Entre as várias áreas da paleontologia, ciência que investiga formas de vida no passado remoto da Terra, uma se destaca pela singularidade: a paleoicnologia. O termo complicado dá nome ao estudo das atividades biológicas dos organismos que viveram há milhares de anos. Digamos que, ao caminhar pelo planeta, um dinossauro cavou uma toca, desgastou alguma rocha ou fez suas necessidades na natureza. Se as condições geológicas forem favoráveis e os produtos dessas ações ficaram preservados pelo tempo, eles recebem o nome de icnofósseis. As pegadas deixadas por esses animais, fossem eles quadrúpedes gigantescos ou pequeninos bípedes, também se encaixam nessa classificação. Na América Latina, a Bolívia é o paraíso dessas impressões. Atualmente, contam-se 15 000 delas no país, um número sem paralelo no mundo.
Parte da rota migratória dos dinossauros no Cone Sul, as trilhas que se estendem por milhares de quilômetros no território boliviano foram percorridas na Era Mesozoica principalmente por saurópodes de pescoço longo, anquilossauros com espinhos e terópodes que andavam sobre duas pernas. Os locais por onde esses animais se deslocavam entre 252 milhões de anos e 66 milhões de anos atrás são Cal Orck’o, Maragua, Torotoro, Rio Caine, Parotani, Quila Quila, entre outros. As marcas deixadas pelos dinos bípedes, mais ágeis, se destacam e incluem desde pequenas pegadas que não chegam a 10 centímetros de extensão até enormes rastros com mais de 1 metro. Se é prolífica nesse tipo de vestígio pré-histórico, a Bolívia ainda não encontrou um fóssil completo de dinossauro para chamar de seu.
Para que sejam encontradas pegadas de dinossauros há a necessidade de afloramentos que exponham as superfícies por onde os animais caminharam. Não é algo fácil de se conseguir, pois a erosão, as condições climáticas e a vegetação alteram as rochas ao longo do tempo. Especialistas explicam que, na Bolívia, existe uma situação ideal para isso, pois as grandes montanhas, parte da Cordilheira dos Andes, expõem muitas camadas rochosas e, em geral, há pouca alteração dessas superfícies. “Apesar de a impressão das patas se preservar como molde, essas mesmas condições ambientais não são adequadas para a preservação de restos ósseos, pois eles se degradam rapidamente quando expostos ao ar”, diz o paleontólogo Ismar de Souza Carvalho, professor do Departamento de Geologia da Universidade Federal do Rio de Janeiro.
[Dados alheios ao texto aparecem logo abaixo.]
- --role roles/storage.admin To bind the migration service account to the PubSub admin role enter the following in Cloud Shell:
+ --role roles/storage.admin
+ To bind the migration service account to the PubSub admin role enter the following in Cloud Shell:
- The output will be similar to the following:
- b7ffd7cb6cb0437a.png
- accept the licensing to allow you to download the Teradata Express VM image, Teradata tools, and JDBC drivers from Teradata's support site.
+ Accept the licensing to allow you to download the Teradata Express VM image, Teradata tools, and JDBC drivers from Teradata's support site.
No Brasil, o Vale dos Dinossauros, na região de Sousa, na Paraíba, também exibe vestígios da passagem desses bichos por suas relvas pré-históricas. Segundo Carvalho, trata-se de uma área em que as rochas ficam expostas ao longo dos leitos dos rios, secos na maior parte do ano. Já foram encontrados nesse município e em outros próximos, como Uiraúna e Brejo das Freiras, quase quarenta localidades com pegadas fósseis. Contam-se, segundo o paleontólogo, pelo menos 1 500 pegadas de dinossauros e de outros grupos de répteis, isoladas ou formando trilhas. Os rastros pertencem aos grupos de terópodes, geralmente carnívoros, além de saurópodes e ornitópodes, quase sempre herbívoros.
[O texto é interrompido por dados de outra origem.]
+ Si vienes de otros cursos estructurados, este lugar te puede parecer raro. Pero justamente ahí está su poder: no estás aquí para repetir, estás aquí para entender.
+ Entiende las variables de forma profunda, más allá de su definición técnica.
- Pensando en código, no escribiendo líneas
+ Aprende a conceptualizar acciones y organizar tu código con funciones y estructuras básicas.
Embora a situação econômica do Brasil seja melhor do que a da Bolívia, o investimento em pesquisas desse tipo é precário em ambos os países. Entre os bolivianos, faltou dinheiro no pré-histórico governo de Evo Morales, devido à crise econômica. No caso brasileiro, o incentivo público às pesquisas vem sendo depauperado, com a aversão de Bolsonaro ao conhecimento. Para o paleontólogo Rodrigo Santucci, da Universidade de Brasília, é um erro, pois esses sítios paleontológicos poderiam se tornar fonte de renda turística. “Em Araraquara (SP), há muitas dessas pegadas, mas esses sítios acabam sendo abandonados ou destruídos”, diz. É uma pena. A ciência, afinal, não tem um fim em si mesma e pode servir como ponto de atração para outros setores.